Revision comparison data
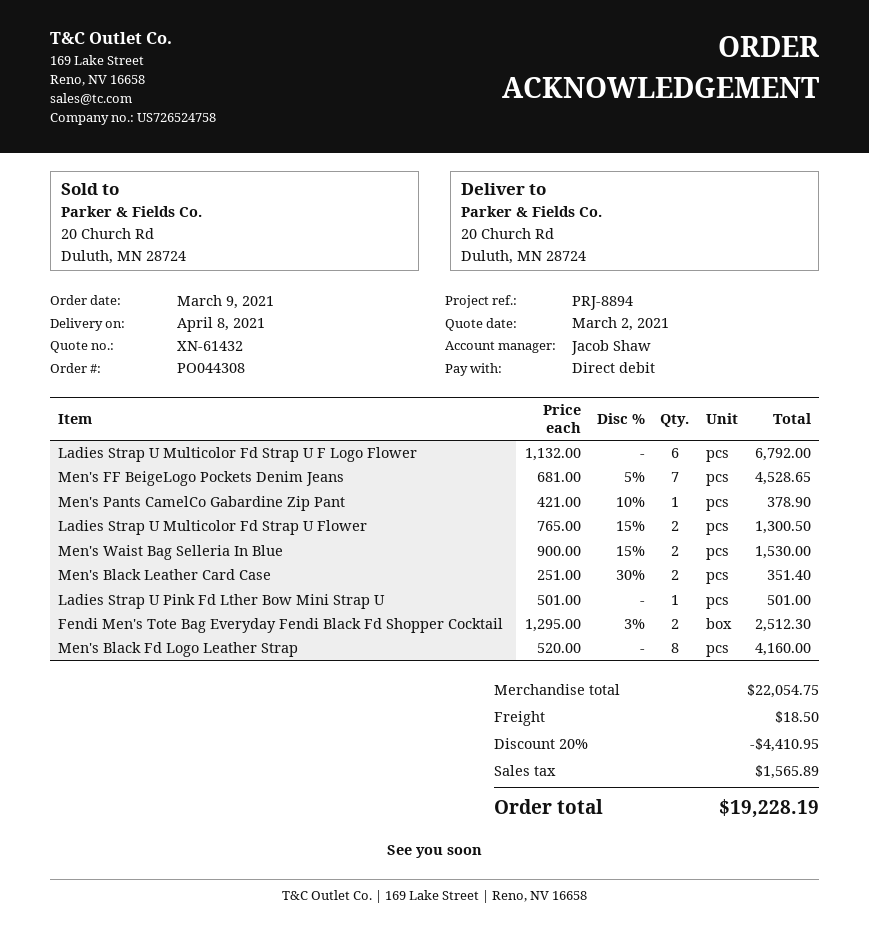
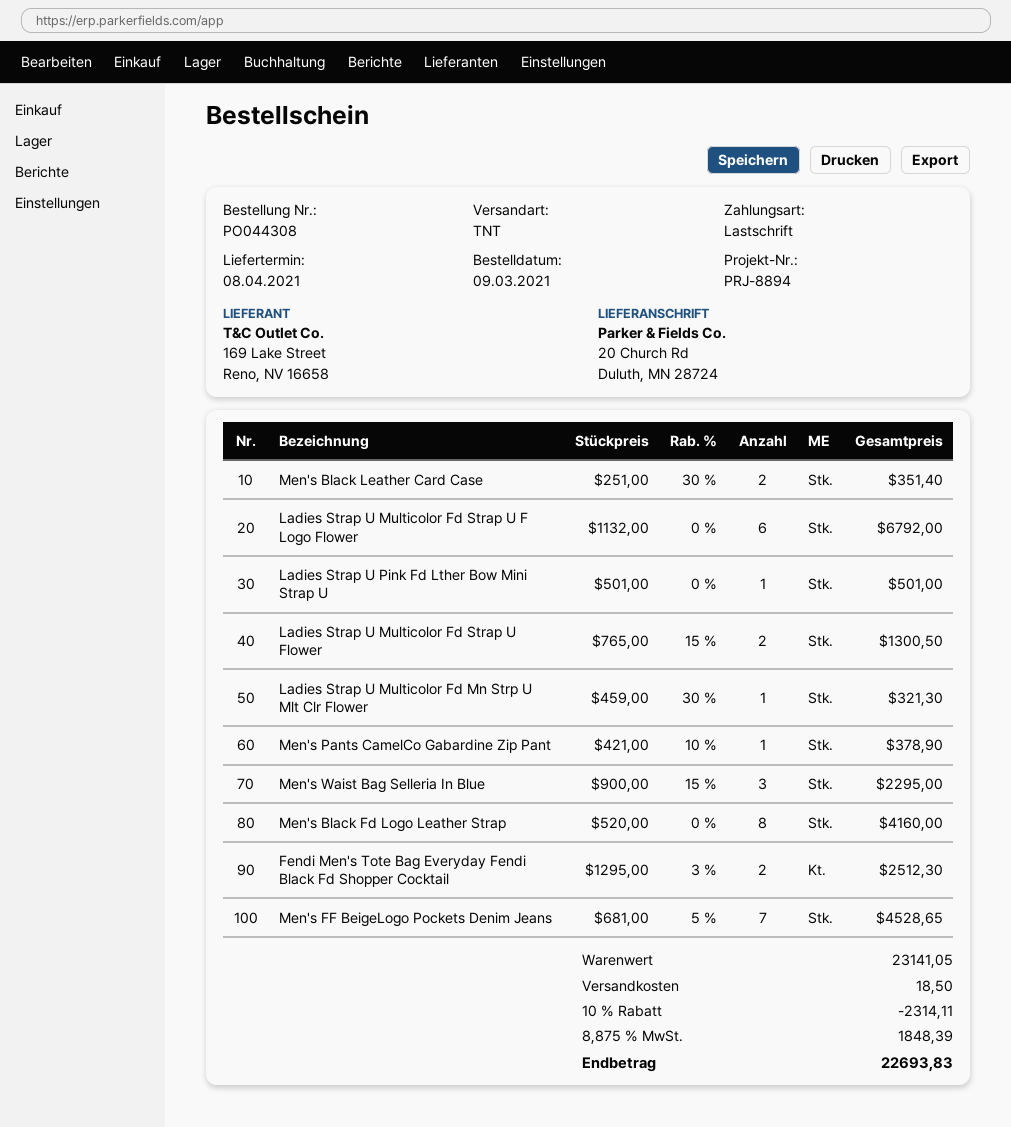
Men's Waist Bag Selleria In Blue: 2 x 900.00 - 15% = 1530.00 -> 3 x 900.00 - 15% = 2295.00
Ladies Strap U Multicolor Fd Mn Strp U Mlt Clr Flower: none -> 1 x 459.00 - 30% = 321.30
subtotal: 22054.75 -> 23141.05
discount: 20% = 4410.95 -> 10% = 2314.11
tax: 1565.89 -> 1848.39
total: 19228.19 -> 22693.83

==

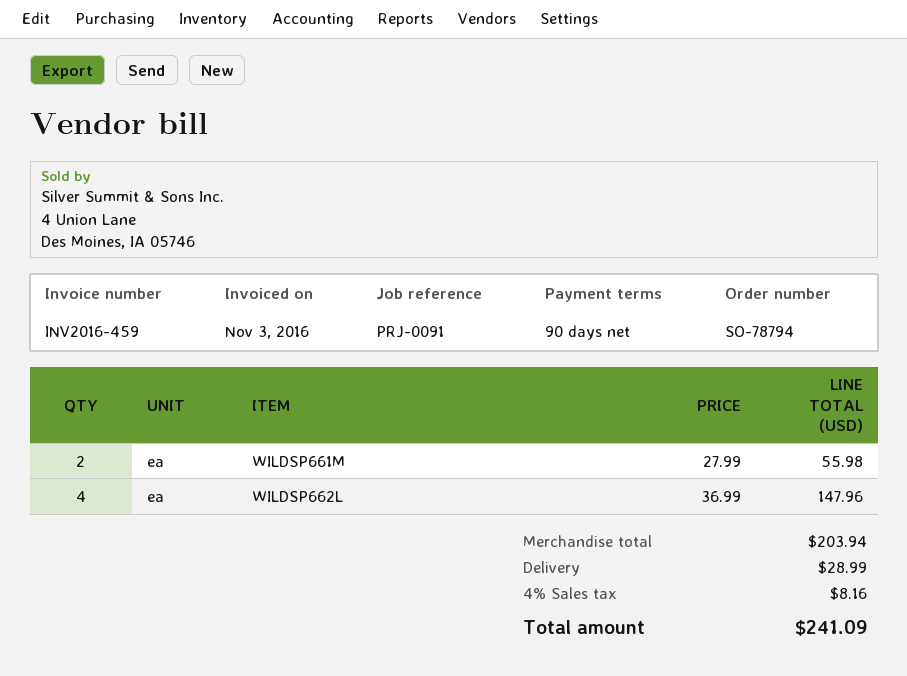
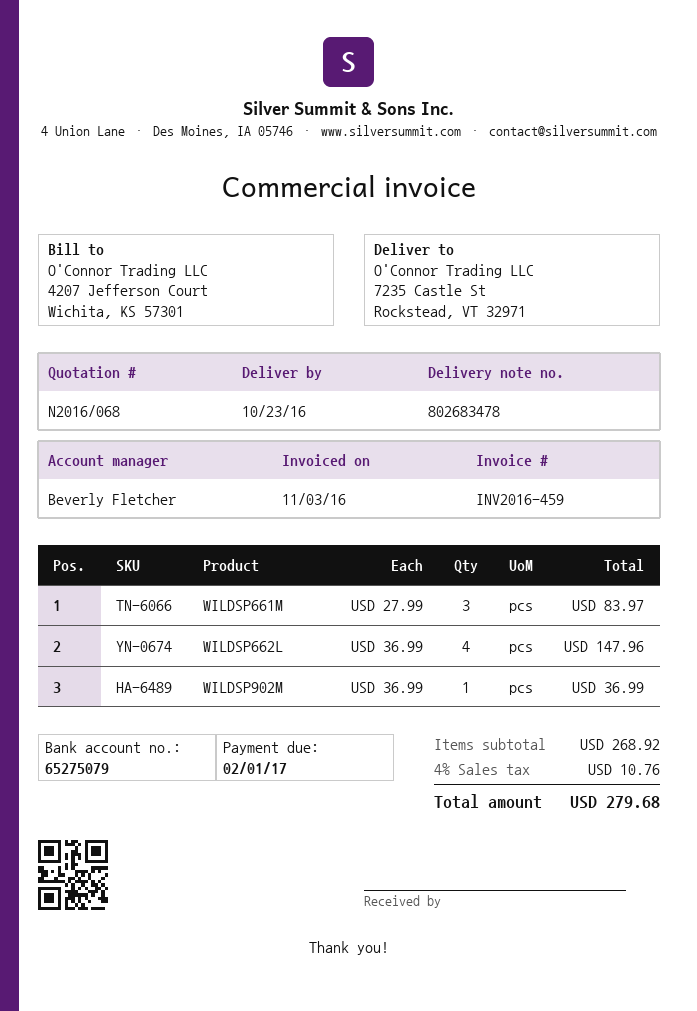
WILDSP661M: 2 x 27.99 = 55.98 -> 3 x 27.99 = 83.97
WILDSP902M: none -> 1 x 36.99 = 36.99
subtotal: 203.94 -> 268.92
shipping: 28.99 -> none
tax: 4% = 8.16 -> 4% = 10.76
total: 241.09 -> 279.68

---

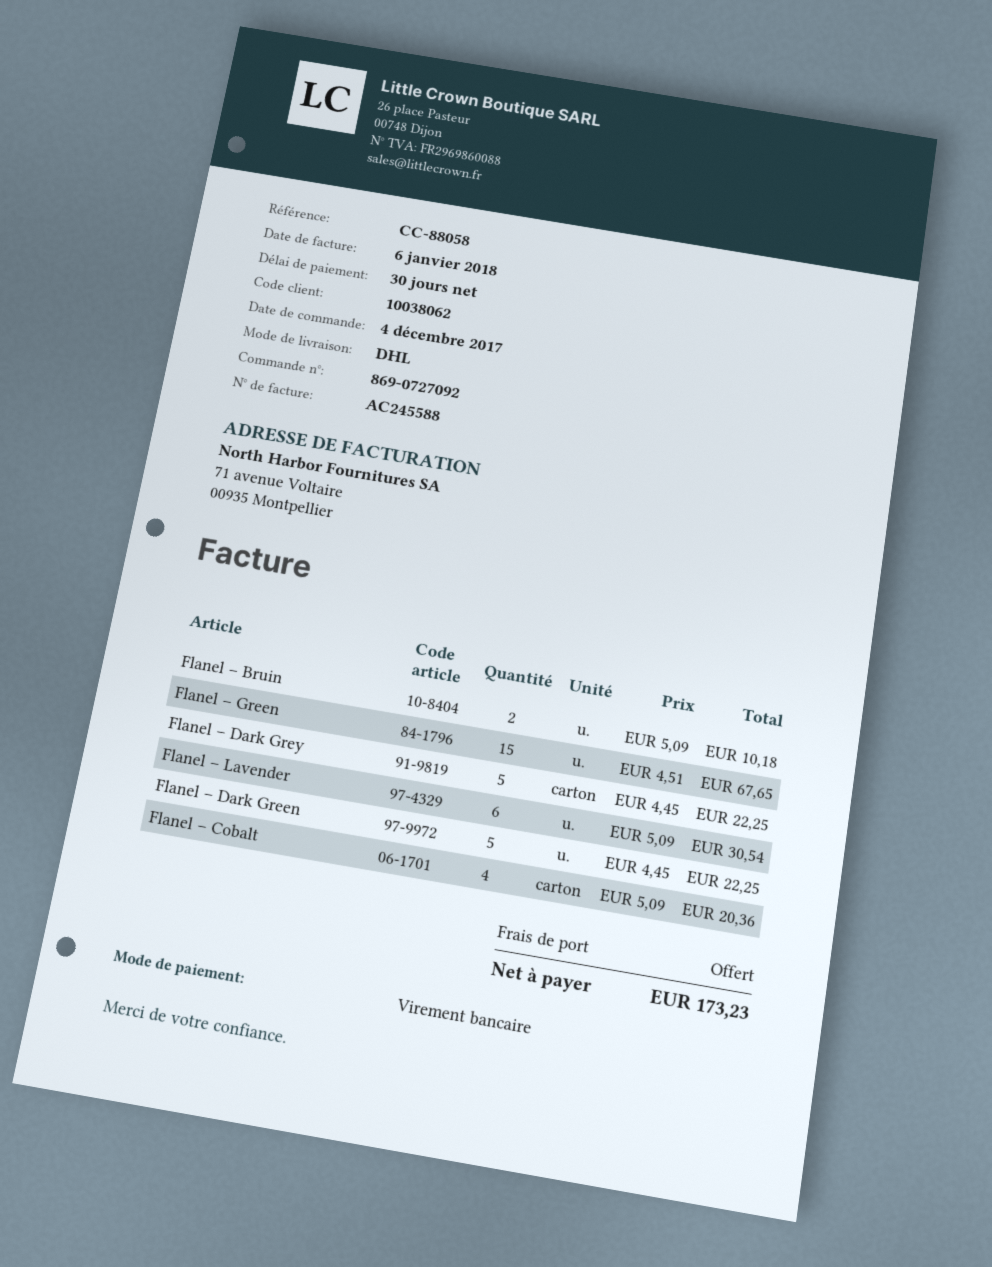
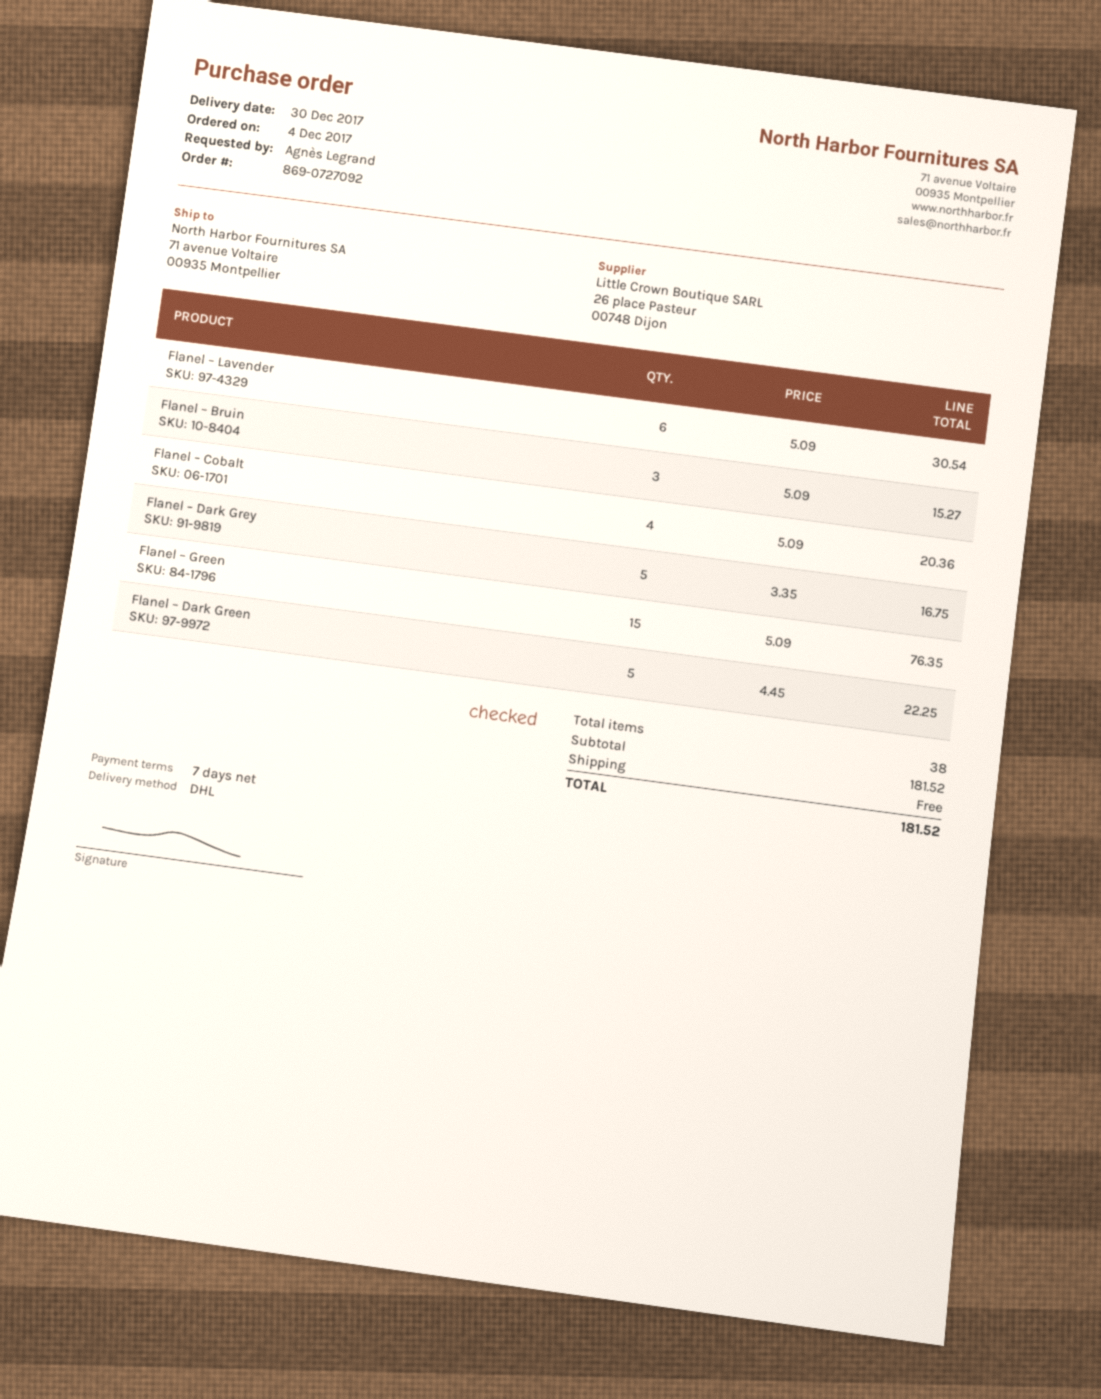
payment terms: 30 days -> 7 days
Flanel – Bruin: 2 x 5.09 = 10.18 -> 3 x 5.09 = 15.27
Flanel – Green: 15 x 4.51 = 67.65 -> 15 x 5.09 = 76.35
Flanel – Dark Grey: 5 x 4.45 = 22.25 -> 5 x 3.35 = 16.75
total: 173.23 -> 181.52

[Assignment]: Reproduce only the lines above, starting at the line with "Men's Waist Bag" and ending at the line with "total: 19228.19 -> 22693.83", exactly as written.

[Answer to the problem]:
Men's Waist Bag Selleria In Blue: 2 x 900.00 - 15% = 1530.00 -> 3 x 900.00 - 15% = 2295.00
Ladies Strap U Multicolor Fd Mn Strp U Mlt Clr Flower: none -> 1 x 459.00 - 30% = 321.30
subtotal: 22054.75 -> 23141.05
discount: 20% = 4410.95 -> 10% = 2314.11
tax: 1565.89 -> 1848.39
total: 19228.19 -> 22693.83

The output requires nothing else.